= Dataset records =
....

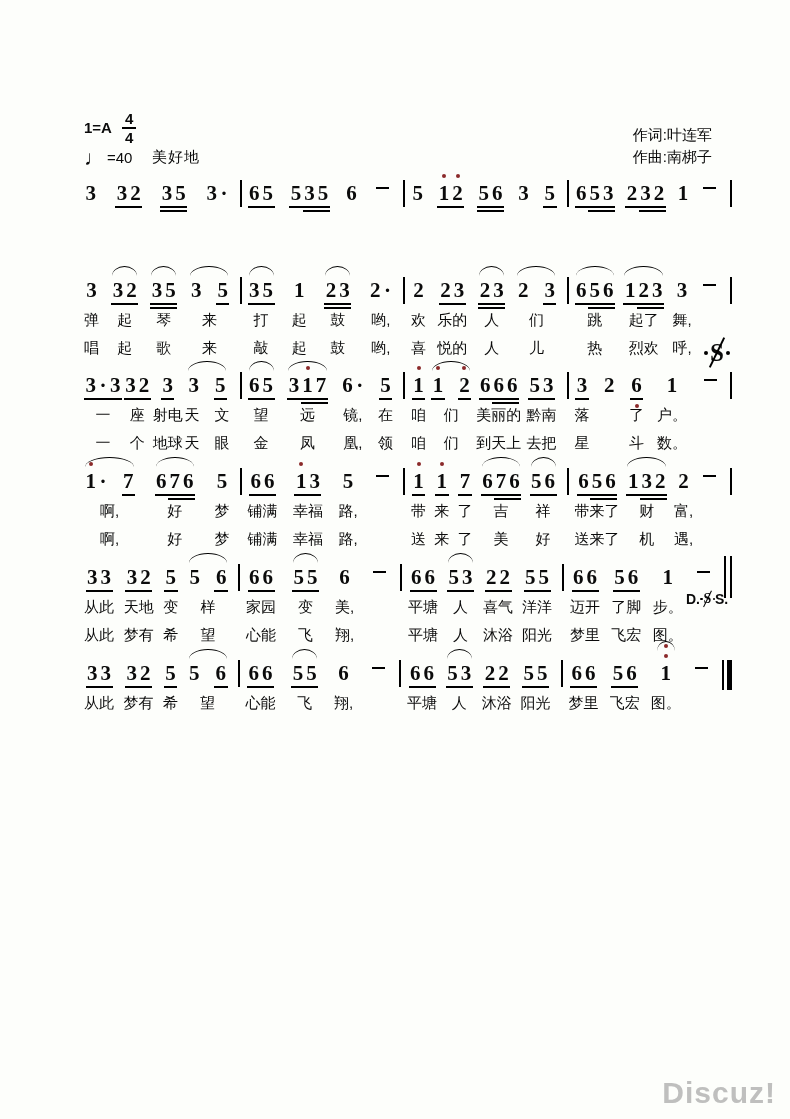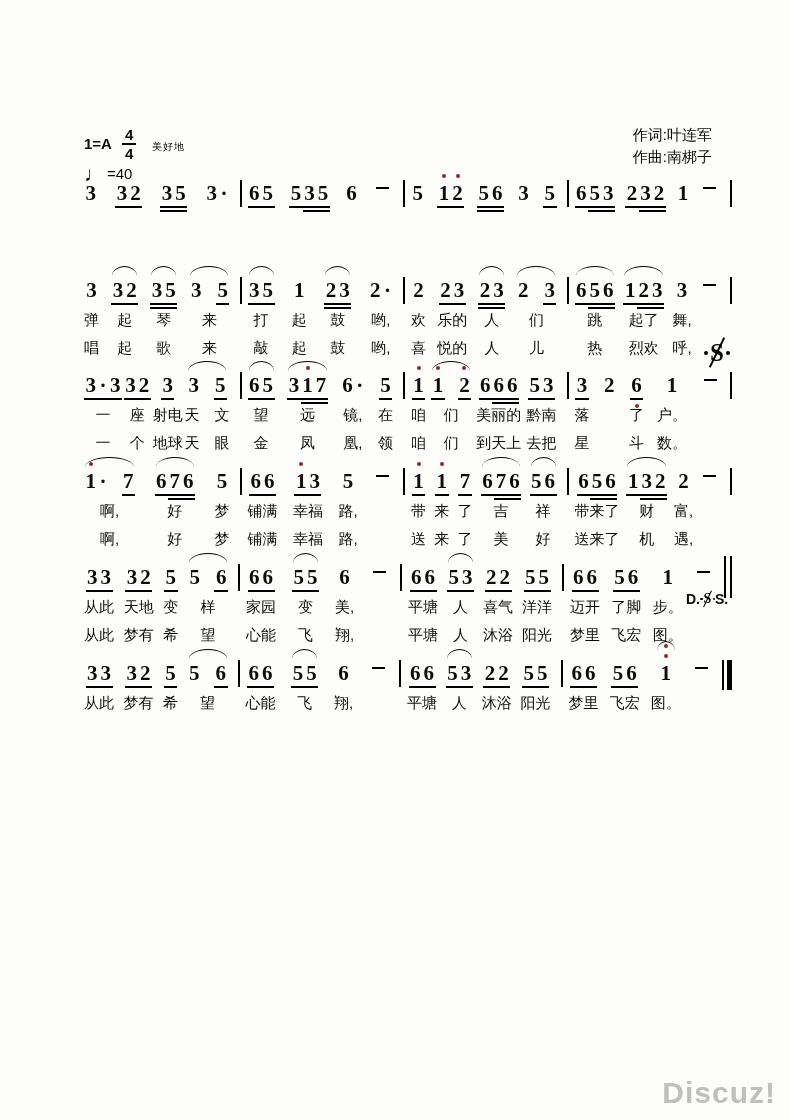"1=A" .keyblock { top: 126px -> 110px }
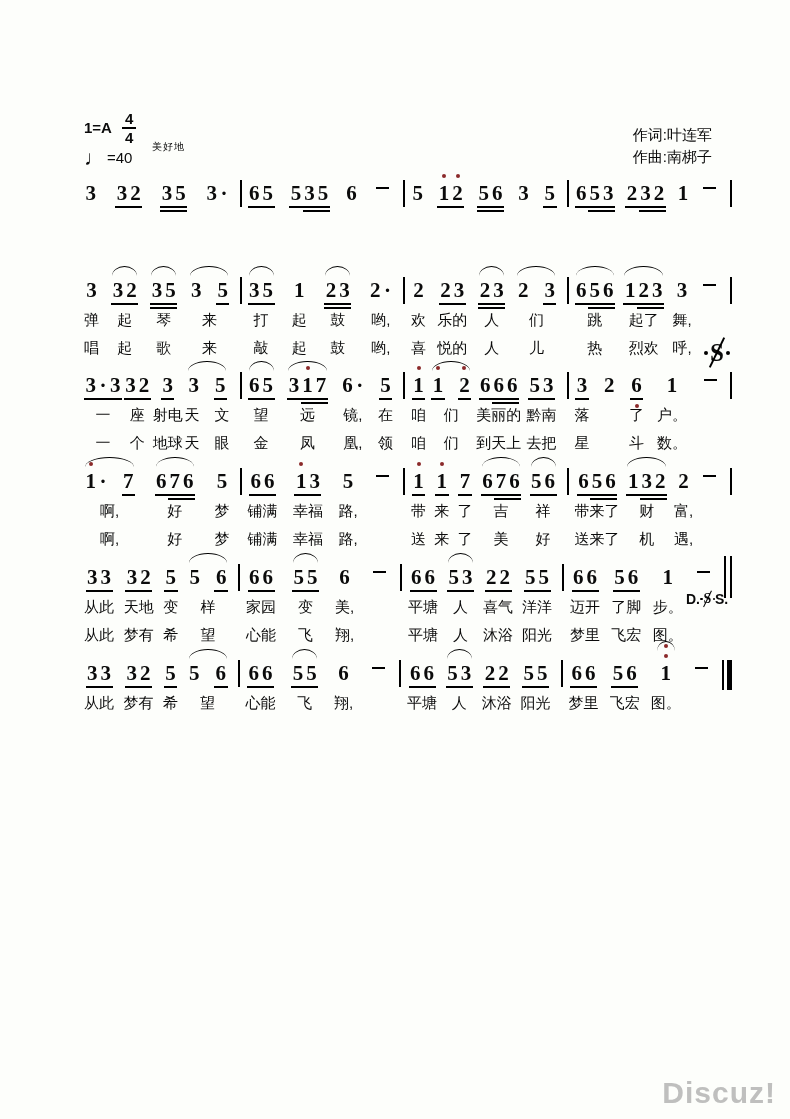"美好地" .expr { font-size: 10px -> 15px; top: 140px -> 148px }
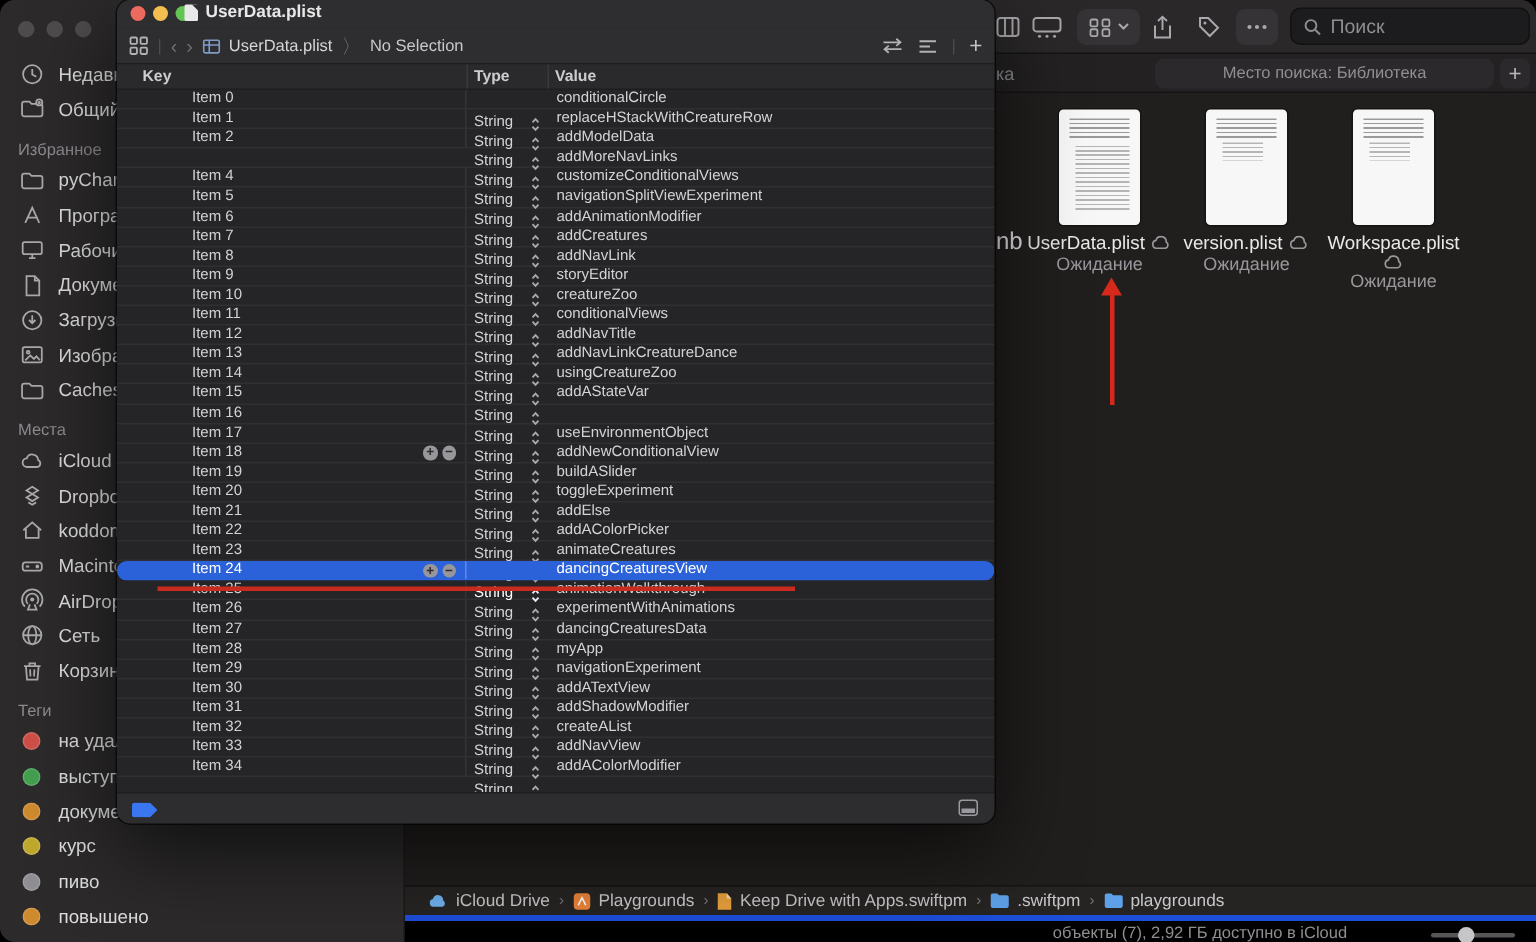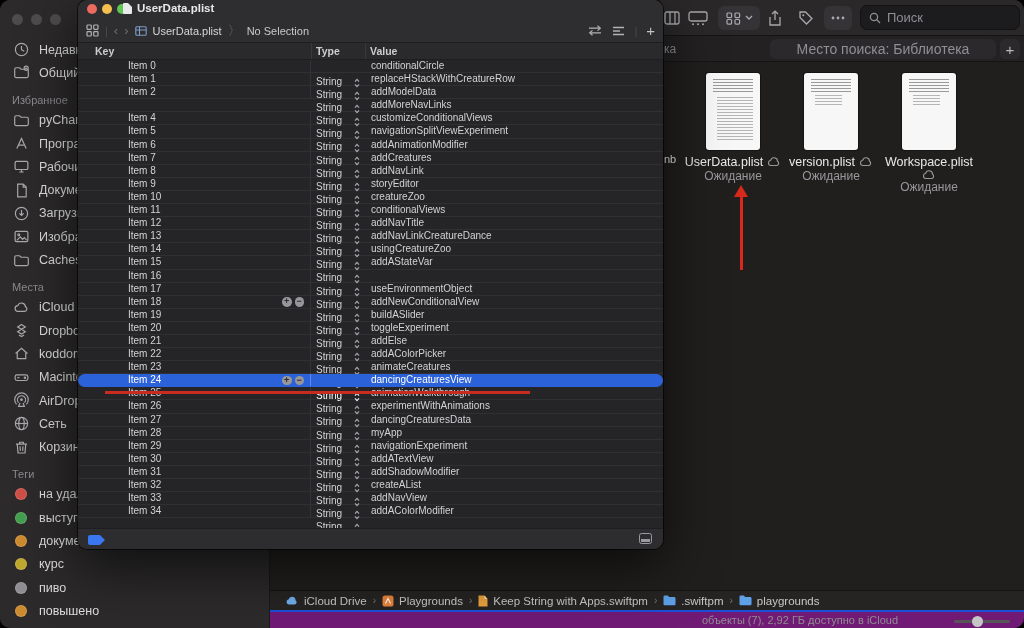"Место поиска: Библиотека" .scope-panel { font-size: 14px -> 11px }
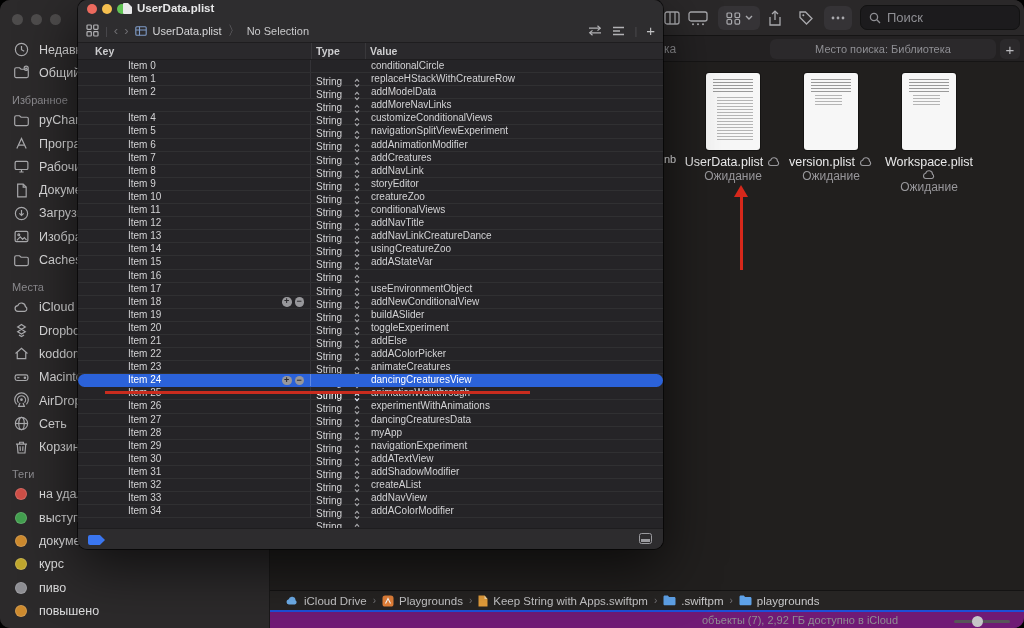"nb" .partial-label { font-size: 11px -> 16px }
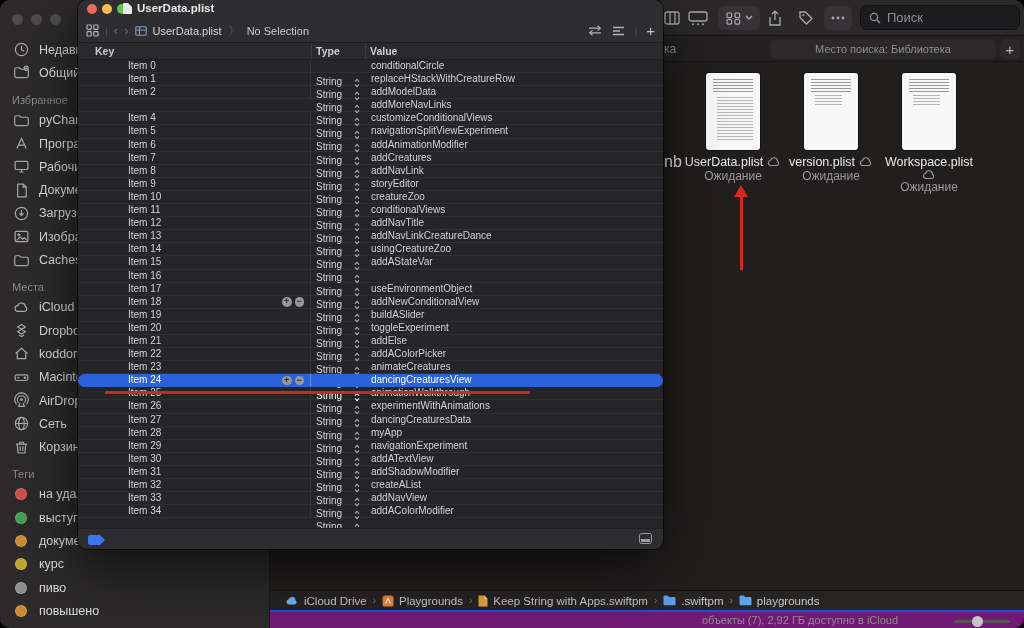"Keep String with Apps.swiftpm" span { text: String -> Drive }
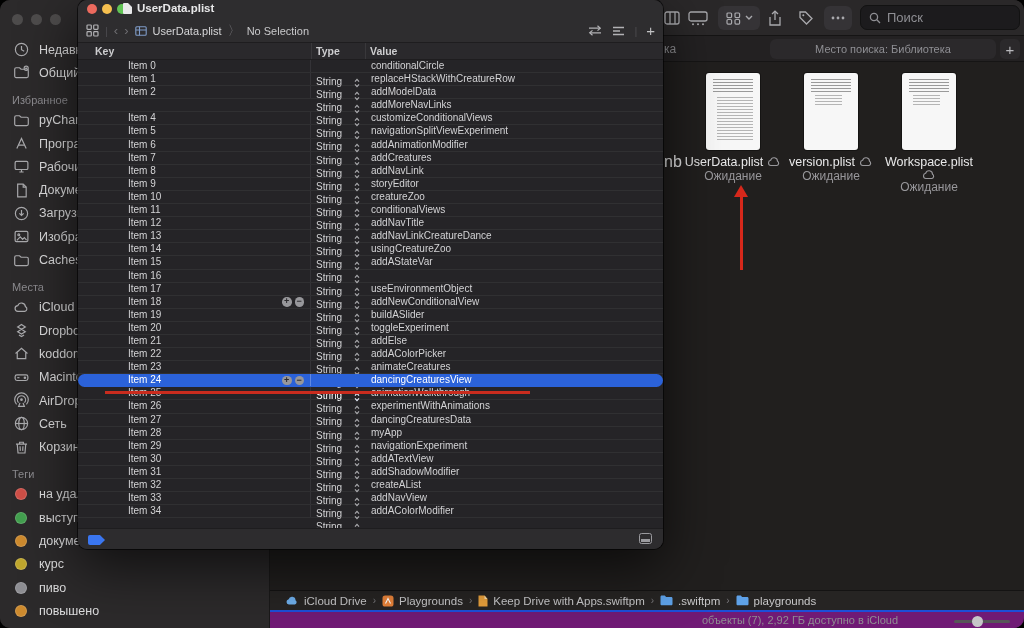"объекты (7), 2,92 ГБ доступно" .statusbar { background: #701a75 -> #000000; border-top: 2px solid #1d4ed8 -> 4px solid #1d4ed8 }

....

If a line comes after the line with "font-size: 11px ->", it stays out; print exactly every line from the start of the entries up to and including that line, but no pictures.

= Written answer =
"1=A" .keyblock { top: 126px -> 110px }
"美好地" .expr { font-size: 10px -> 15px; top: 140px -> 148px }
"Место поиска: Библиотека" .scope-panel { font-size: 14px -> 11px }
"nb" .partial-label { font-size: 11px -> 16px }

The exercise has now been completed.